Dua puluh enam

31 8 23
                                    

-----
Banyak hal yang terjadi di luar ekspektasiku.
Seperti saat kamu mengatakan I Love You padaku.
-----

Erin memegang sesuatu yang menggantung di lehernya. Sebuah kalung dengan bandul bertuliskan EF membuat seulas senyum terlukis di wajahnya. Kalung berbahan perak itu merupakan pemberian Farrel.

Masih sangat jelas di ingatan Erin ketika cowok itu menahan malu saat mengutarakan perasaaannya.

Tanpa diduga, Erin menangkupkan wajahnya pada kedua tangannya. Pipi gadis itu kini sempurna memerah, membuatnya semakin terlihat menggemaskan.

Masih di tempatnya, Erin memainkan bandul kalungnya. Senyum cerah senantiasa terlukis di wajahnya. Siapapun yang melihatnya, pasti tahu, bahwa hati gadis itu tengah berbunga-bunga.

Erin masih tak menyangka, bahwa kemarin adalah hari istimewa. Hari di mana apa yang ia inginkan terwujud. Menjadi hari bersejarah dalam hidupnya.

Jam baru menunjukan pukul 6 pagi, namun Erin sudah rapi dengan seragam serta tasnya. Dari balik punggung, Lisa menatap Erin yang tengah duduk di sofa dengan pandangan mengarah ke luar jendela. Lisa tersenyum lebar saat melihat pipi puterinya yang bersemu merah. Ia hendak menghampiri Erin saat suara deru motor terdengar semakin mendekat ke arah rumah bercat putih krem tersebut.

Detik berikutnya, Erin bergegas memakai tasnya dan melangkah keluar. Sebuah senyuman terbit di wajahnya dengan pipi yang kembali merona melihat Farrel sudah berdiri di hadapannya.

“Udah mau berangkat?”

Suara dari balik punggung Erin sontak membuat keduanya tersadar. Erin mengerjapkan matanya berkali-kali sebelum akhirnya berbalik demi mendapati Lisa yang tengah menatapnya.

“Iya, Ma.”

Erin menatap Lisa dengan malu-malu.
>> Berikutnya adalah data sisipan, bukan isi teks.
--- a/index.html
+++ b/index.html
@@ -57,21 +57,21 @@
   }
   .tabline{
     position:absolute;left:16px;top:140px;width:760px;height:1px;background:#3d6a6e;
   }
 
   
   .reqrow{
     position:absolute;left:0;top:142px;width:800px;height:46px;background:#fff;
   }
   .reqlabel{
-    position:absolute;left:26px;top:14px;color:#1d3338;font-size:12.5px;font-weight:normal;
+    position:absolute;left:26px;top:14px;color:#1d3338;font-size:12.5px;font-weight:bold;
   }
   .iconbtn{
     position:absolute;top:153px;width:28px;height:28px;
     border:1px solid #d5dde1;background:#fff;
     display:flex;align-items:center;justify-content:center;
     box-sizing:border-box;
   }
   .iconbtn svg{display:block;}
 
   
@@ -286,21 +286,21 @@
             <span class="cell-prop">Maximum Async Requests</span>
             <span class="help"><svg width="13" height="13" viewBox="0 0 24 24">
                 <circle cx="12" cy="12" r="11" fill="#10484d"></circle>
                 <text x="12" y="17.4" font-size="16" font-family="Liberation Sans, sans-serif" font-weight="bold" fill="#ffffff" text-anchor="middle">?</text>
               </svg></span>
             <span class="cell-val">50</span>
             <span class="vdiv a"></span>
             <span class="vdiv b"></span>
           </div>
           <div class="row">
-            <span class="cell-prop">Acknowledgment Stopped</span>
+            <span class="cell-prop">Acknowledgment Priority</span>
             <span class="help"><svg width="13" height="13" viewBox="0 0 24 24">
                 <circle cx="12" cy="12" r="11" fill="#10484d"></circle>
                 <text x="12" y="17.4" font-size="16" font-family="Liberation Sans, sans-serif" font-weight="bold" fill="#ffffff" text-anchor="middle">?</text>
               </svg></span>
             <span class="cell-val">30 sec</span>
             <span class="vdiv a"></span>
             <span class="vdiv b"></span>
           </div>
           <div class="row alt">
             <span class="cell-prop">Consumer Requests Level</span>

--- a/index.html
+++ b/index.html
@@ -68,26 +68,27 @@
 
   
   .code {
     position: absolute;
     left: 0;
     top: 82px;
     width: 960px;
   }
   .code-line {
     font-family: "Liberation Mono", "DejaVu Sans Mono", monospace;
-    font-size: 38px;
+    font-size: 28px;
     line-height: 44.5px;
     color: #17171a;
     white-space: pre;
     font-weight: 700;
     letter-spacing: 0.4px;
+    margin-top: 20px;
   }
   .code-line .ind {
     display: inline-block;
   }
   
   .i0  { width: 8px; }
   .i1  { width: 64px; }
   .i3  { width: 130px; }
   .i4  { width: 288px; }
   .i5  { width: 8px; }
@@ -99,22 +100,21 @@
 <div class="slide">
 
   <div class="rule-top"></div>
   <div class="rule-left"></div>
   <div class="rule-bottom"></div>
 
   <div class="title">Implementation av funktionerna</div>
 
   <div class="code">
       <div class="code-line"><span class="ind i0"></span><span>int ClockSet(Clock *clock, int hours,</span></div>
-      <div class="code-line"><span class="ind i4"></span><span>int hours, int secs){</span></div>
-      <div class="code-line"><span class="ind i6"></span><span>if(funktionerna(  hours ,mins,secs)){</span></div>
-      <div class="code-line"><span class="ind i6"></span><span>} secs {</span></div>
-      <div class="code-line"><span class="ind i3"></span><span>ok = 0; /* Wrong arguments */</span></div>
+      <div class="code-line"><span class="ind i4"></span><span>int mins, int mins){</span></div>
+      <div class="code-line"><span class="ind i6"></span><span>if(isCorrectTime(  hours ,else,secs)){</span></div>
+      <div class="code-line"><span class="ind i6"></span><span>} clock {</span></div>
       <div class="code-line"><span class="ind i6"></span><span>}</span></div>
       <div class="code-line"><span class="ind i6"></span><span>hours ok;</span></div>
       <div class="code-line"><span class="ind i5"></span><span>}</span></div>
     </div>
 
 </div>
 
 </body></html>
Kedua tangan gadis itu saling bertautan, memainkan jari-jari tangannya satu sama lain.

Erin bahkan tak sadar, bahwa ia telah menghalangi Lisa untuk melihat siapa yang datang, walau sebenarnya Lisa sudah pasti bisa menebak siapa yang menjemput puterinya.

“Erin, itu siapa?” tanya Lisa menggoda puterinya, membuat Erin tersadar dan segera menyingkir untuk mempersilahkan Farrel masuk.
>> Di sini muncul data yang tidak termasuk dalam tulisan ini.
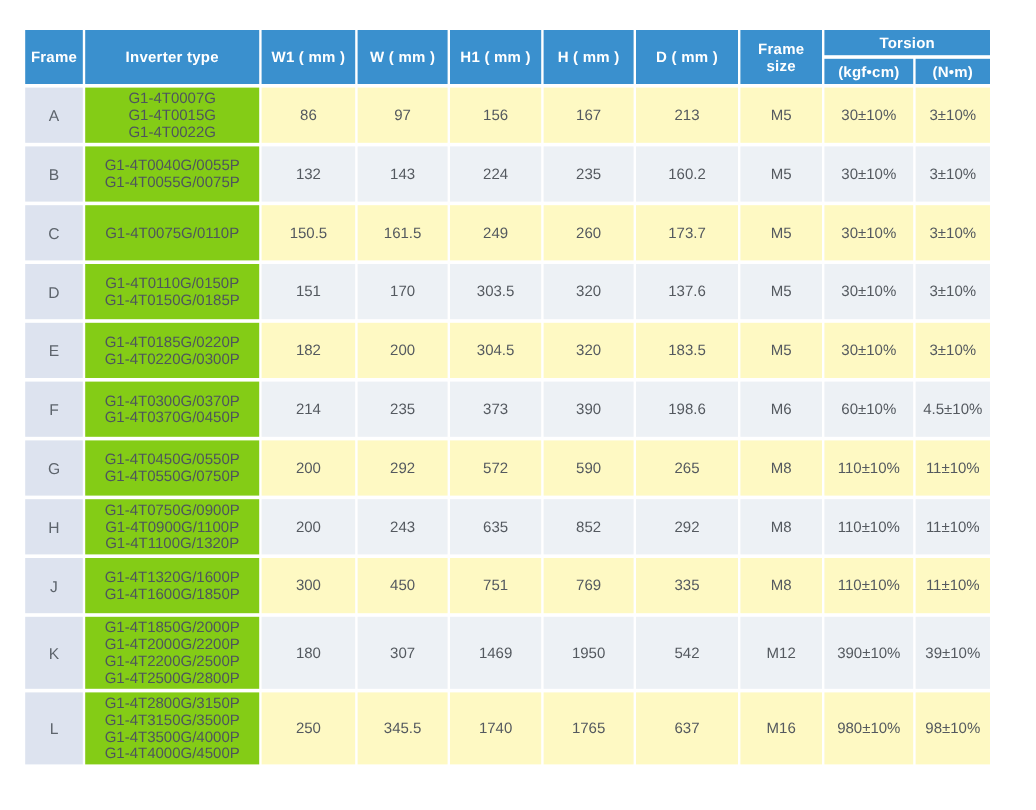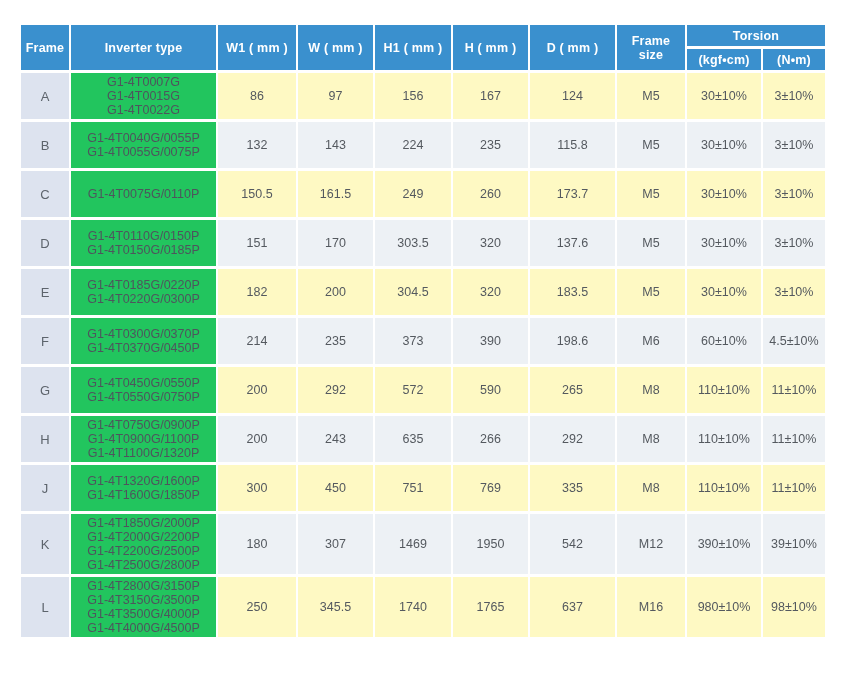--- a/index.html
+++ b/index.html
@@ -35,21 +35,21 @@
     color: #54595f;
     height: 42px;
     padding: 2px 2px;
   }
   td.frame-cell {
     background: #dde3ef;
     color: #5d646c;
     font-size: 13px;
   }
   td.itype-cell {
-    background: #22c55e;
+    background: #84cc16;
     color: #4e555d;
     font-size: 12.5px;
   }
   td.itype-cell div { line-height: 14px; white-space: nowrap; }
   tr.alt td.data-cell { background: #edf1f5; text-align: center; }
   tr.plain td.data-cell { background: #fef9c3; }
 </style>
 </head>
 <body>
 
@@ -89,37 +89,37 @@
       <td class="frame-cell">A</td>
       <td class="itype-cell">
         <div>G1-4T0007G</div>
         <div>G1-4T0015G</div>
         <div>G1-4T0022G</div>
       </td>
       <td class="data-cell">86</td>
       <td class="data-cell">97</td>
       <td class="data-cell">156</td>
       <td class="data-cell">167</td>
-      <td class="data-cell">124</td>
+      <td class="data-cell">213</td>
       <td class="data-cell">M5</td>
       <td class="data-cell">30±10%</td>
       <td class="data-cell">3±10%</td>
     </tr>
 
     <tr class="alt">
       <td class="frame-cell">B</td>
       <td class="itype-cell">
         <div>G1-4T0040G/0055P</div>
         <div>G1-4T0055G/0075P</div>
       </td>
       <td class="data-cell">132</td>
       <td class="data-cell">143</td>
       <td class="data-cell">224</td>
       <td class="data-cell">235</td>
-      <td class="data-cell">115.8</td>
+      <td class="data-cell">160.2</td>
       <td class="data-cell">M5</td>
       <td class="data-cell">30±10%</td>
       <td class="data-cell">3±10%</td>
     </tr>
 
     <tr class="plain">
       <td class="frame-cell">C</td>
       <td class="itype-cell">
         <div>G1-4T0075G/0110P</div>
       </td>
@@ -200,21 +200,21 @@
     <tr class="alt">
       <td class="frame-cell">H</td>
       <td class="itype-cell">
         <div>G1-4T0750G/0900P</div>
         <div>G1-4T0900G/1100P</div>
         <div>G1-4T1100G/1320P</div>
       </td>
       <td class="data-cell">200</td>
       <td class="data-cell">243</td>
       <td class="data-cell">635</td>
-      <td class="data-cell">266</td>
+      <td class="data-cell">852</td>
       <td class="data-cell">292</td>
       <td class="data-cell">M8</td>
       <td class="data-cell">110±10%</td>
       <td class="data-cell">11±10%</td>
     </tr>
 
     <tr class="plain">
       <td class="frame-cell">J</td>
       <td class="itype-cell">
         <div>G1-4T1320G/1600P</div>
“Assalamualaikum, Tante. Saya Farrel, kekasih resmi puteri Tante,” ucap Farrel dengan senyum manisnya.

“Waalaikumsalam. Jadi kamu yang sering Erin ceritain?” tanya Lisa yang semakin membuat Erin menundukkan kepalanya. Erin malu.

“Erin sering cerita tentang saya?”

“Ohhh, hampir setiap hari dia cerita tentang kamu.”

Farrel terkekeh geli mendengar penuturan gamblang dari mama Erin. Sedangkan Erin, wajah gadis itu semakin memerah karena menahan malu.

Bisa-bisanya mamanya menceritakan hal itu di hadapan Farrel. Kan, Erin jadi malu.

“Kamu udah sarapan?” tanya Lisa kemudian.

Tak tahan dengan situasi seperti ini, Erin menengadahkan kepalanya.

“Udah kok, Ma.”

Bukan Farrel, tapi Erin yang menjawab.

“Mama nggak tanya kamu, Erin.”

Di tempatnya, Erin hanya bisa tertawa dan memamerkan senyum giginya. “Udah ya, Ma, bincang-bincangnya. Kita mau berangkat.”

“Ya udah deh. Hat-hati yah, lain kali ajak Farrel ke sini lagi yah. Farrel, sering-sering main ke sini yah? Nanti Tante buatin kue terenak deh, Erin juga suka banget loh.”